La recensione

In cammino verso Vienna con un’anima rock

Convincente showcase al Foce di Lugano per la cantautrice di Thun Veronica Fusaro che a maggio rappresenterà la Svizzera all’Eurovision Song Contest
Veronica Fusaro durante lo showcase di martedì allo Studio Foce di Lugano © Francesca Agosta
Mauro Rossi
02.04.2026 06:00

Era una decina di anni che la Svizzera non sceglieva una canzone per l’Eurovision Song Contest (l’ultima fu Stones dei fratelli Corinne e Stefan Gfeller, in arte ZiBBZ, nel 2018 che però concluse la sua avventura con un 13. posto in semifinale) e, fatta eccezione per il fenomeno da talent show Luca Hänni nel 2019, era da tempo immemorabile che non inviava alla massima manifestazione canora continentale qualcuno con una solida carriera alle spalle che gli permettesse non solo di affrontare con sicurezza quell’insidioso palcoscenico, ma anche di gestire con abilità i «live» divenuti importanti nell’intenso percorso di avvicinamento alla kermesse.

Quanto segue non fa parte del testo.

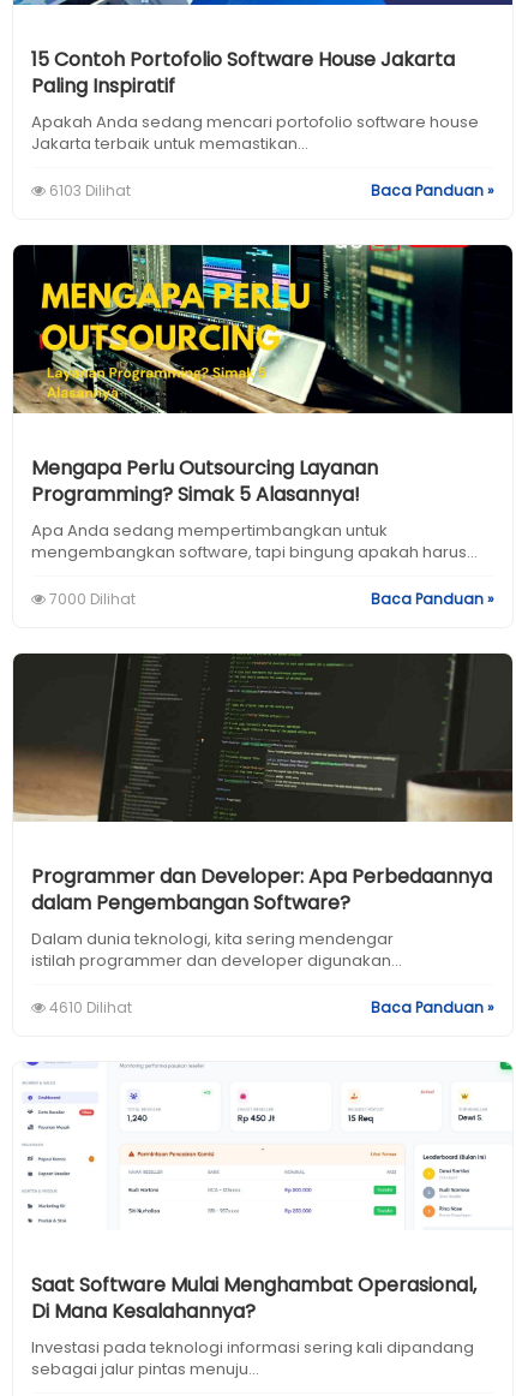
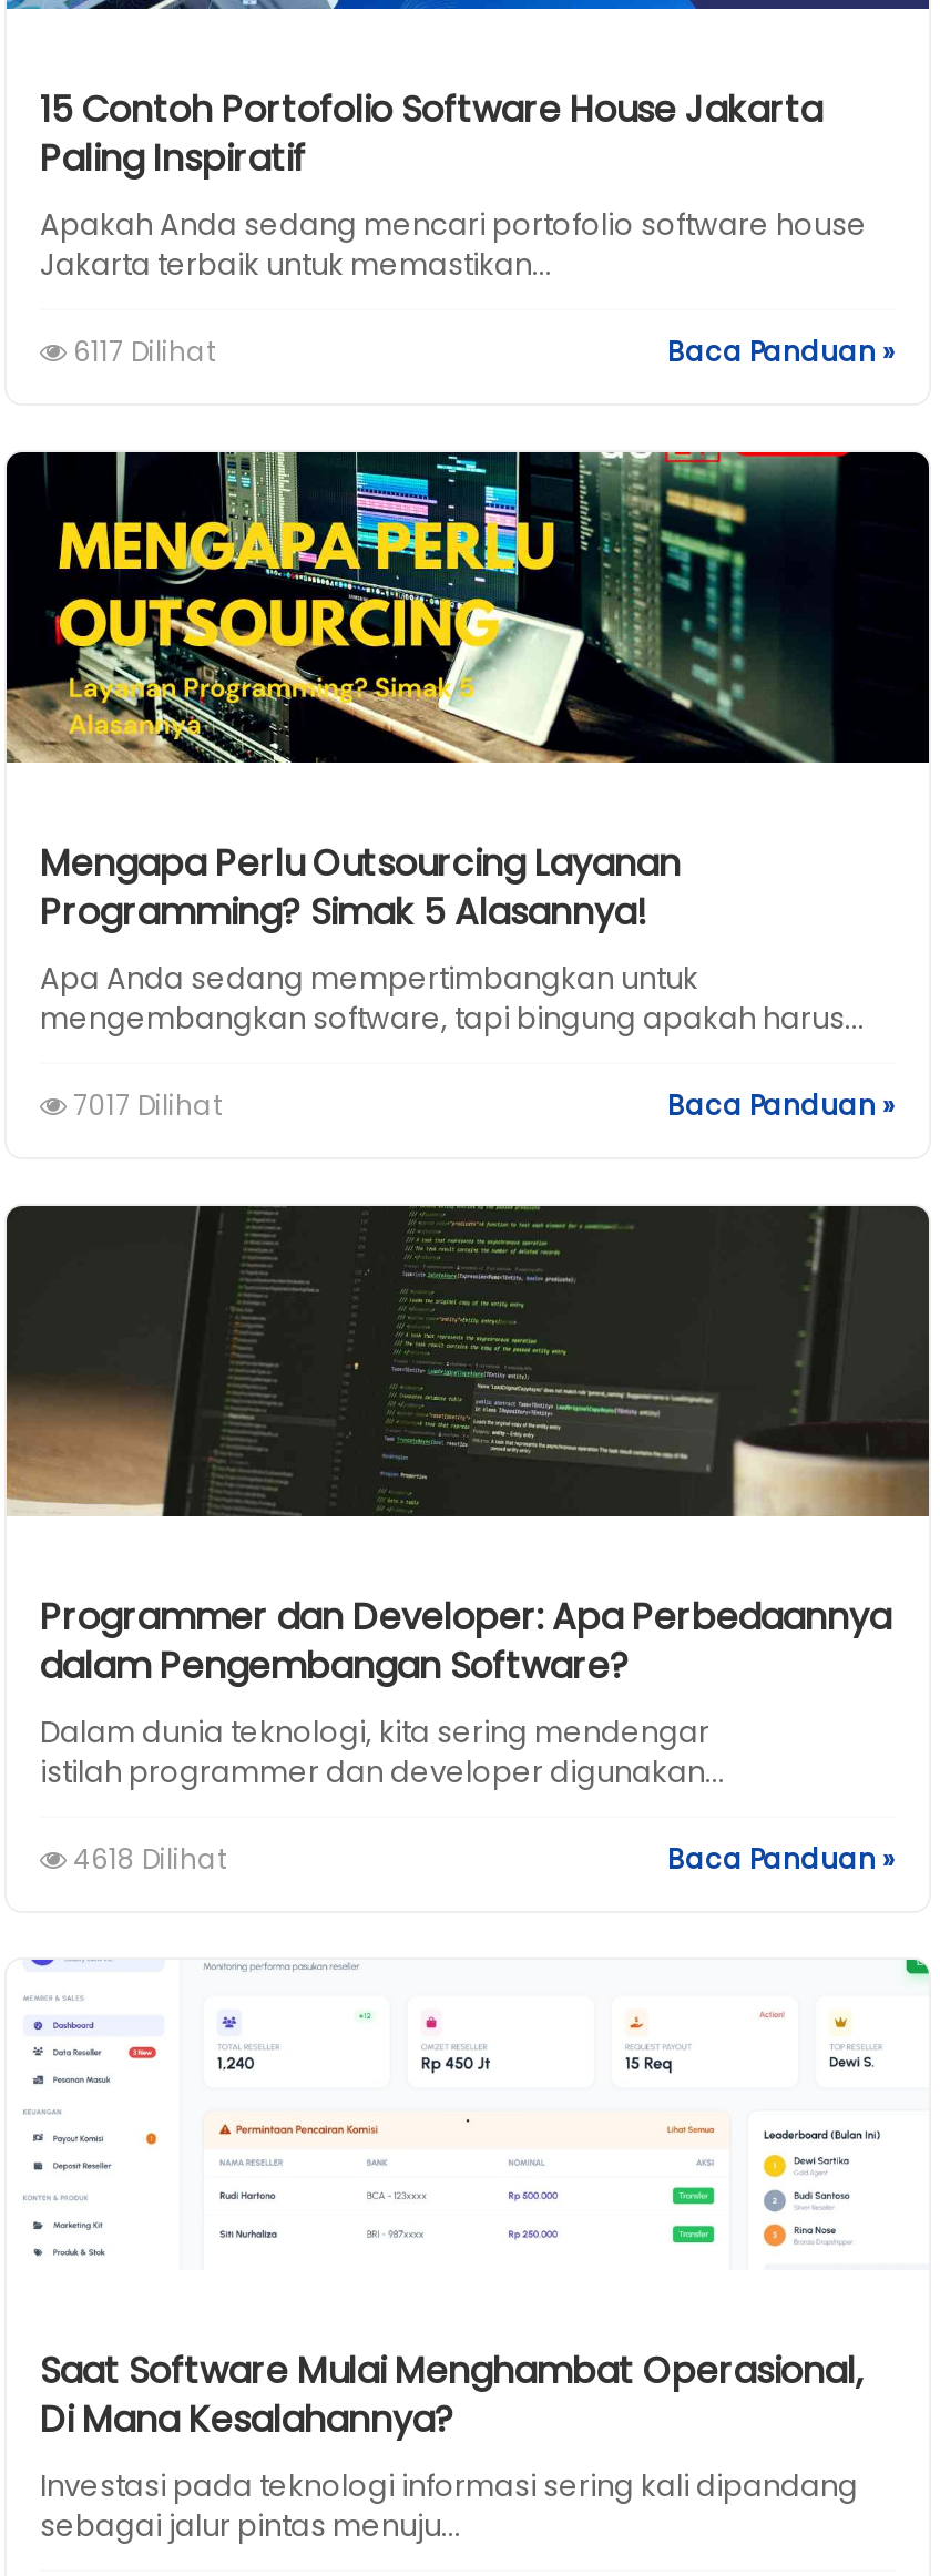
[46,180,131,201] 6103 Dilihat -> [67,333,215,370] 6117 Dilihat
[46,589,136,609] 7000 Dilihat -> [67,1086,222,1124] 7017 Dilihat
[46,997,132,1018] 4610 Dilihat -> [67,1840,226,1878] 4618 Dilihat

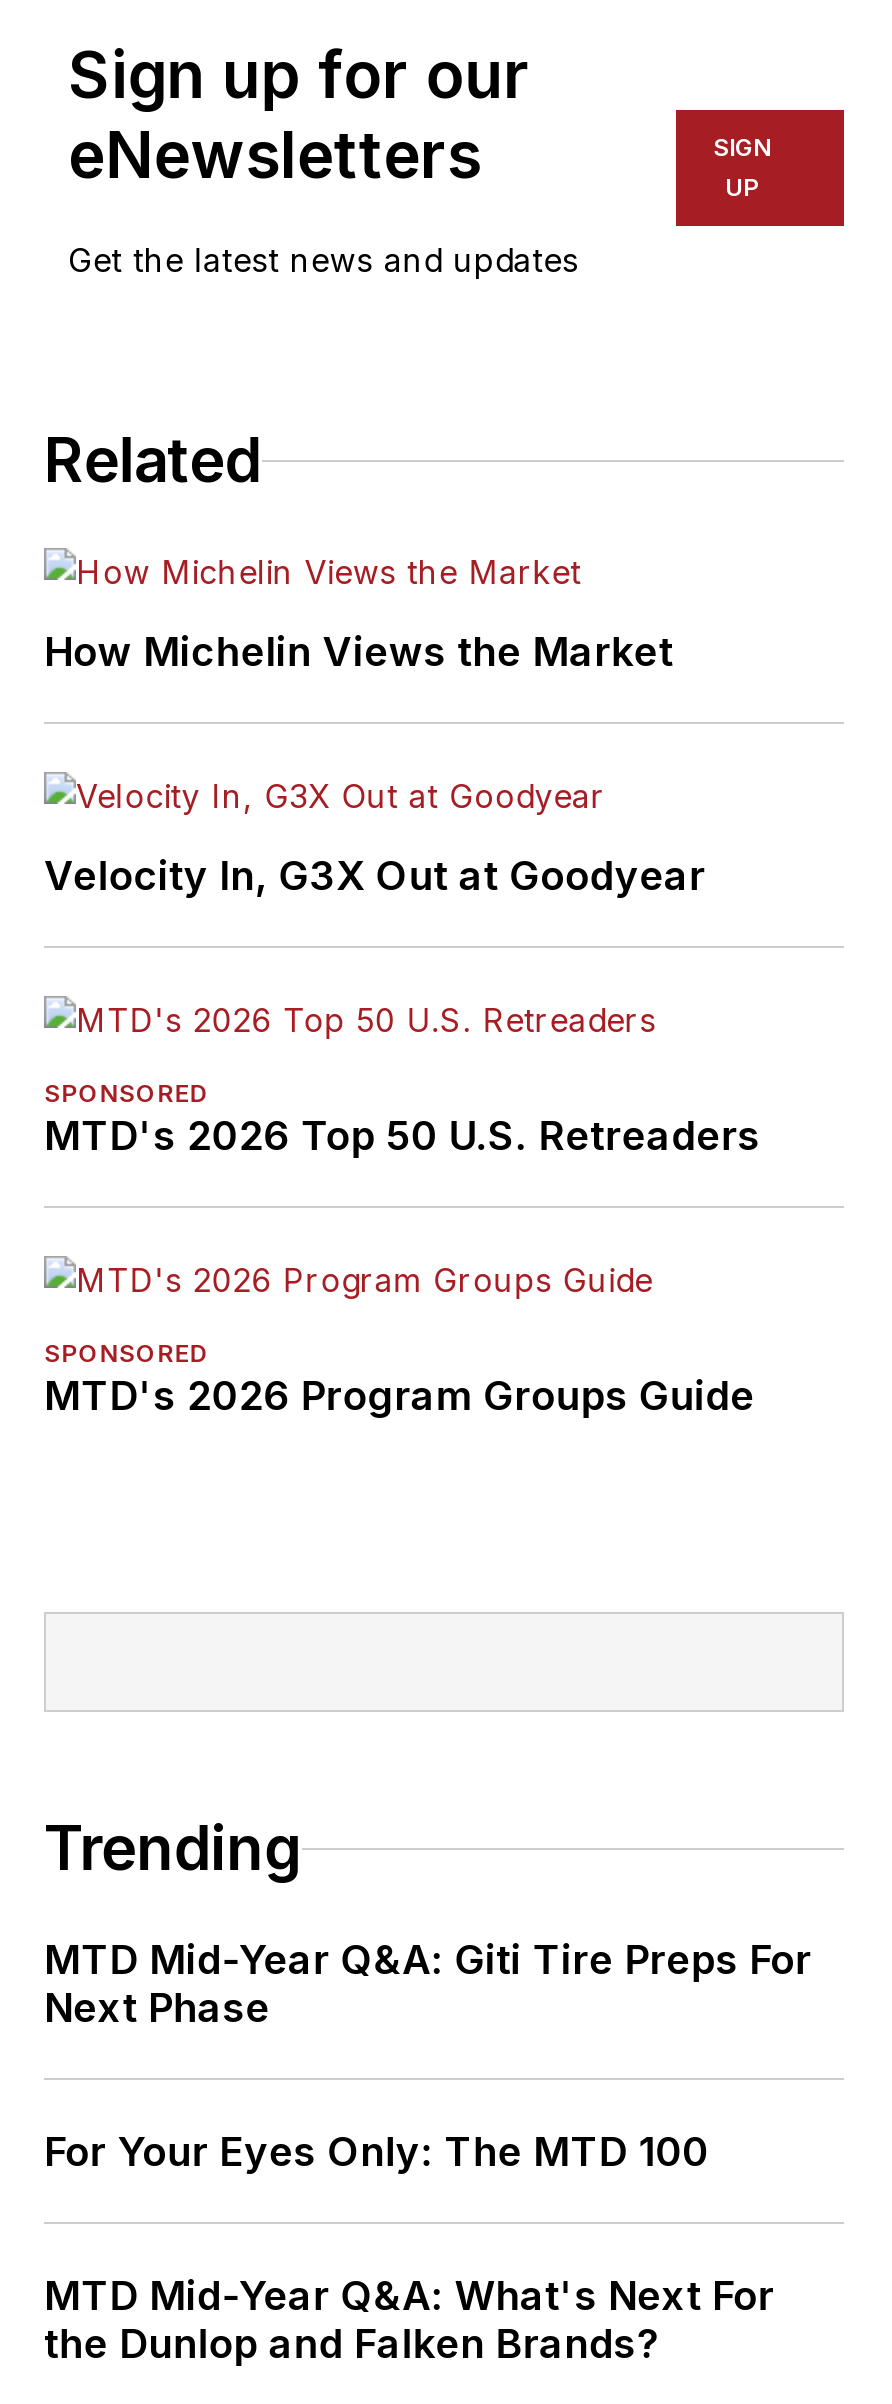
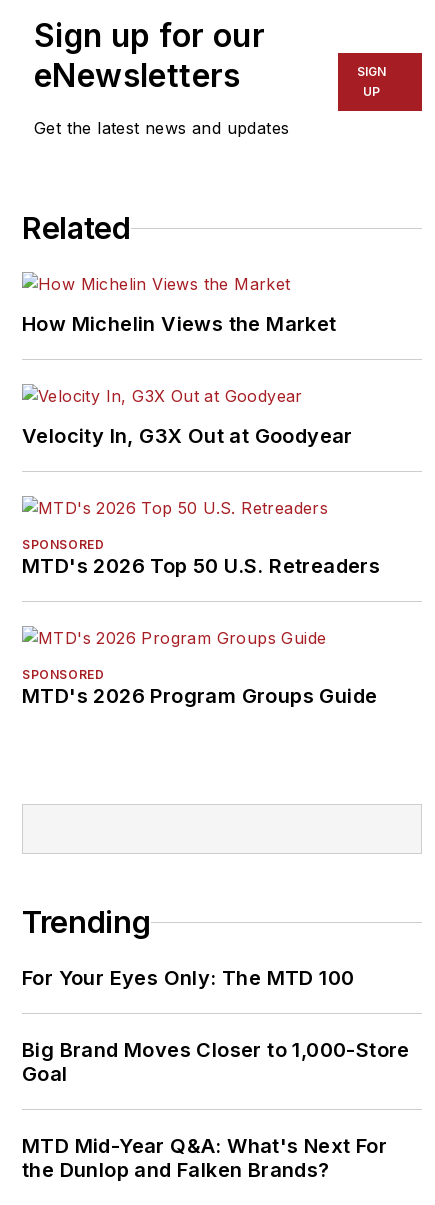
[44,1936,814,2032] MTD Mid-Year Q&A: Giti Tire Preps For | Next Phase -> none
moved [44,2128,709,2176] -> [22,966,354,990]: For Your Eyes Only: The MTD 100
none -> [22,1038,410,1086] Big Brand Moves Closer to 1,000-Store | Goal

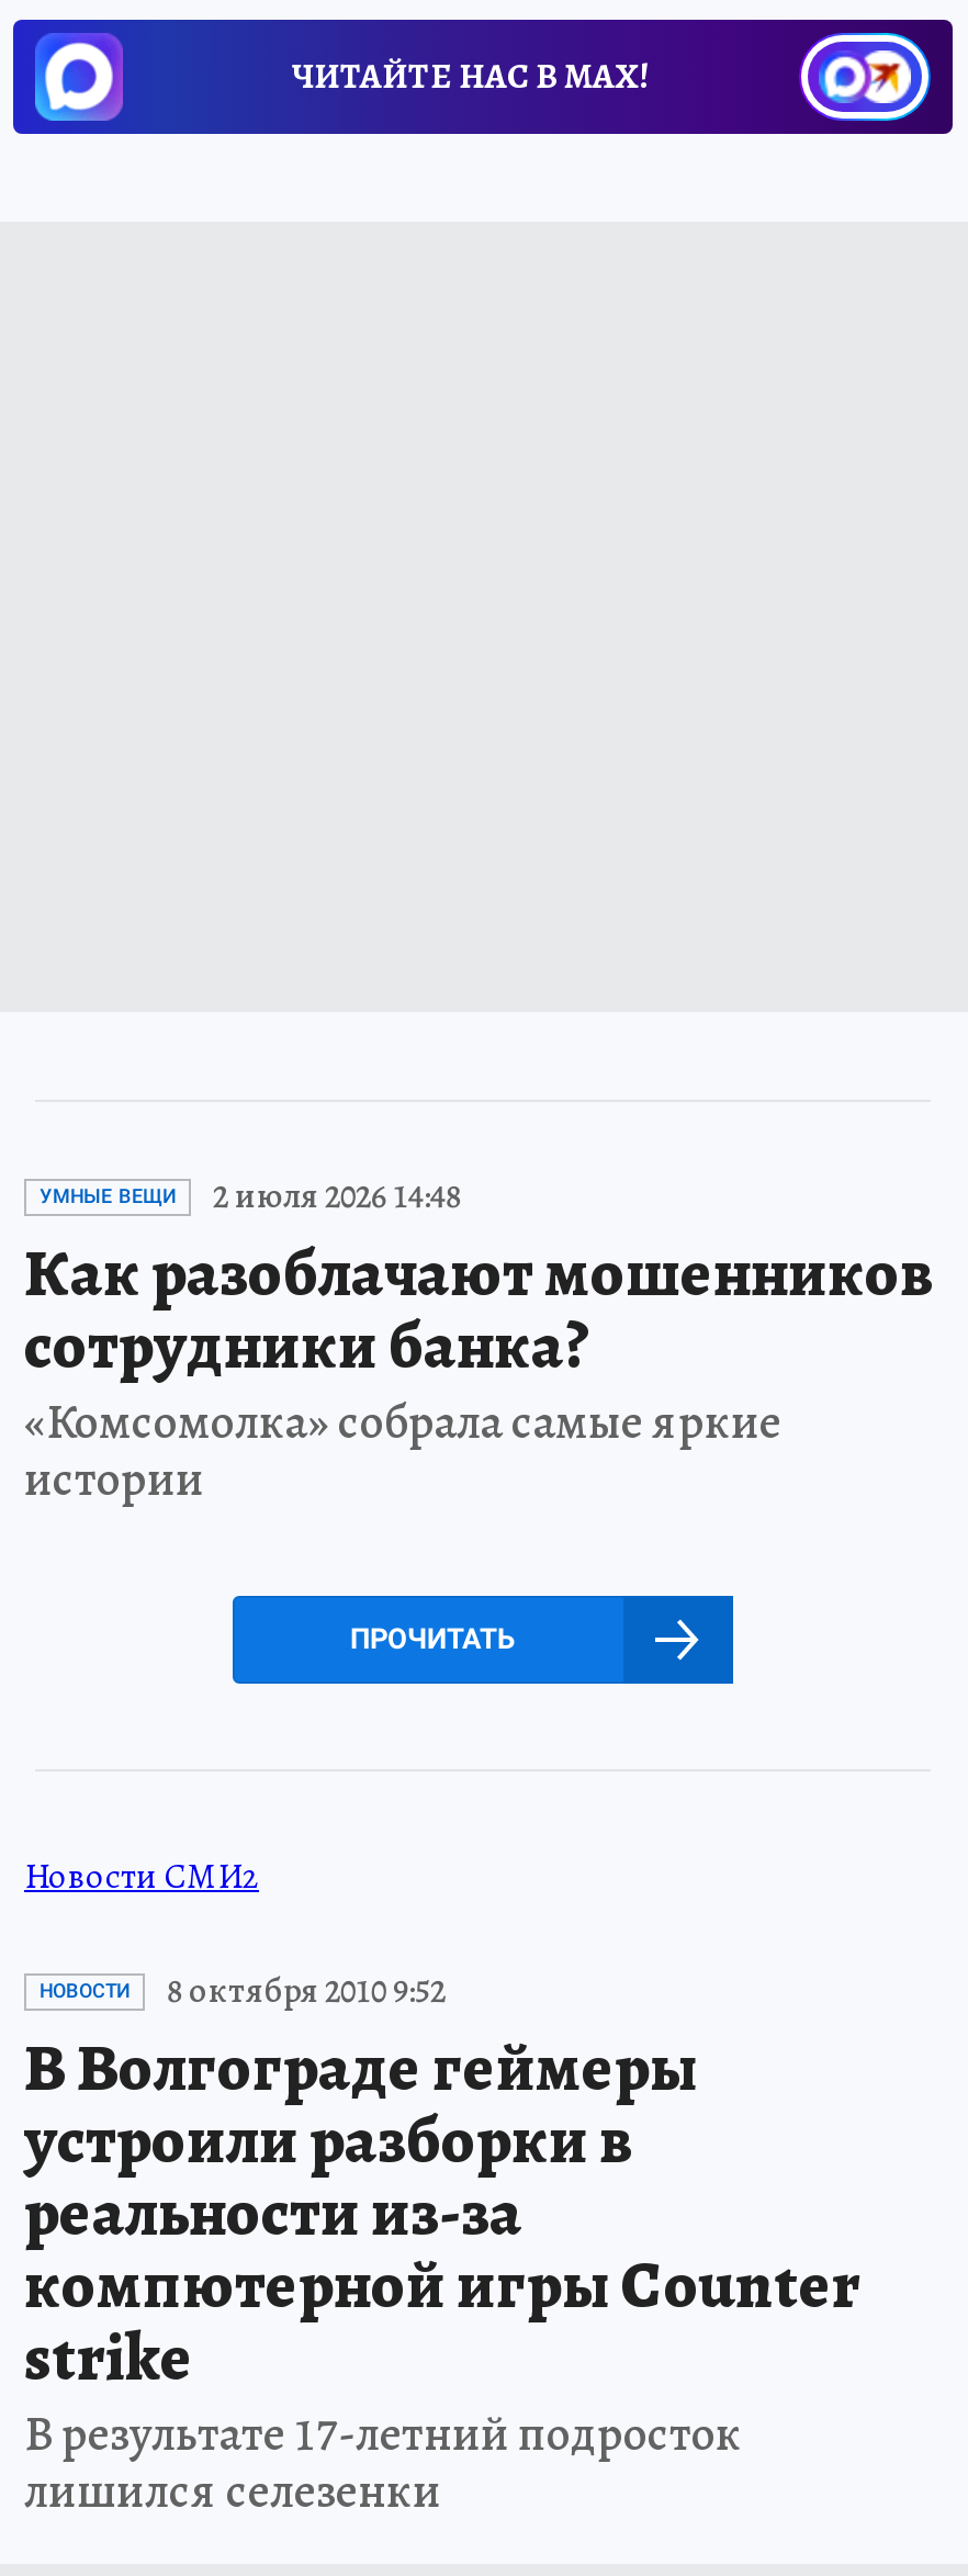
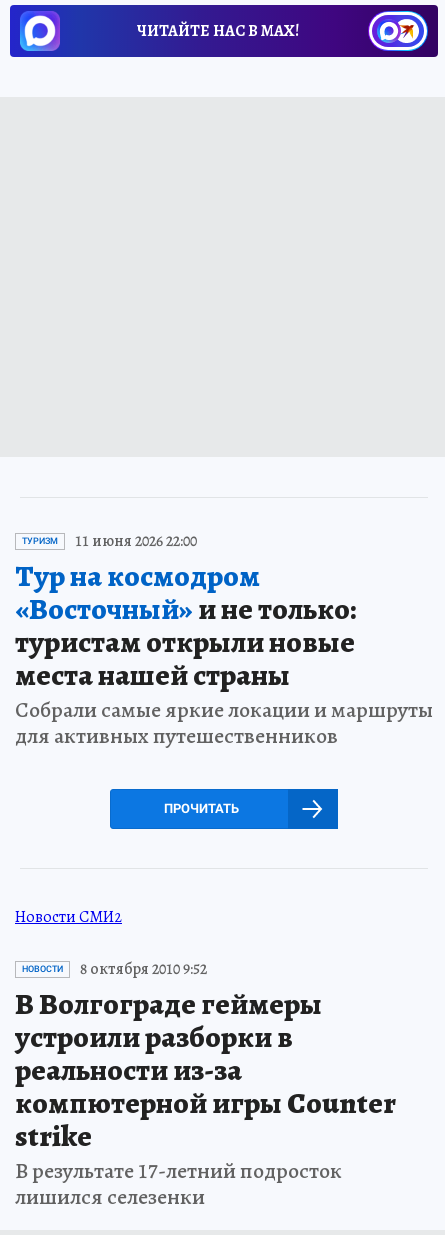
[24,1172,935,1512] УМНЫЕ ВЕЩИ | 2 июля 2026 14:48 | Как разоблачают мошенников | сотрудники банка? | «Комсомолка» собрала самые яркие | истории -> [15,530,433,751] ТУРИЗМ | 11 июня 2026 22:00 | Тур на космодром | «Восточный»и не только: | туристам открыли новые | места нашей страны | Собрали самые яркие локации и маршруты | для активных путешественников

Due elementi che, quest’anno, sembrano essere soddisfatti dalla ventottenne italo-svizzera di Thun Veronica Fusaro, che martedì allo Studio Foce di Lugano, con un energico showcase, non solo ha presentato Alice, il brano con cui il 14 maggio alla Wiener Stadthalle di Vienna prenderà parte alla seconda semifinale di Eurosong, ma ha mostrato al pubblico generalista della Svizzera italiana il suo vero volto. Che è quello di un’autentica rocker, cresciuta ascoltando Vasco Rossi – l’ha dichiarato pubblicamente – ma pure attingendo a quella corrente del pop-rock femminile canadese che ha in Alanis Morrissette e, in parte, in Shania Twain dei sicuri punti di riferimento.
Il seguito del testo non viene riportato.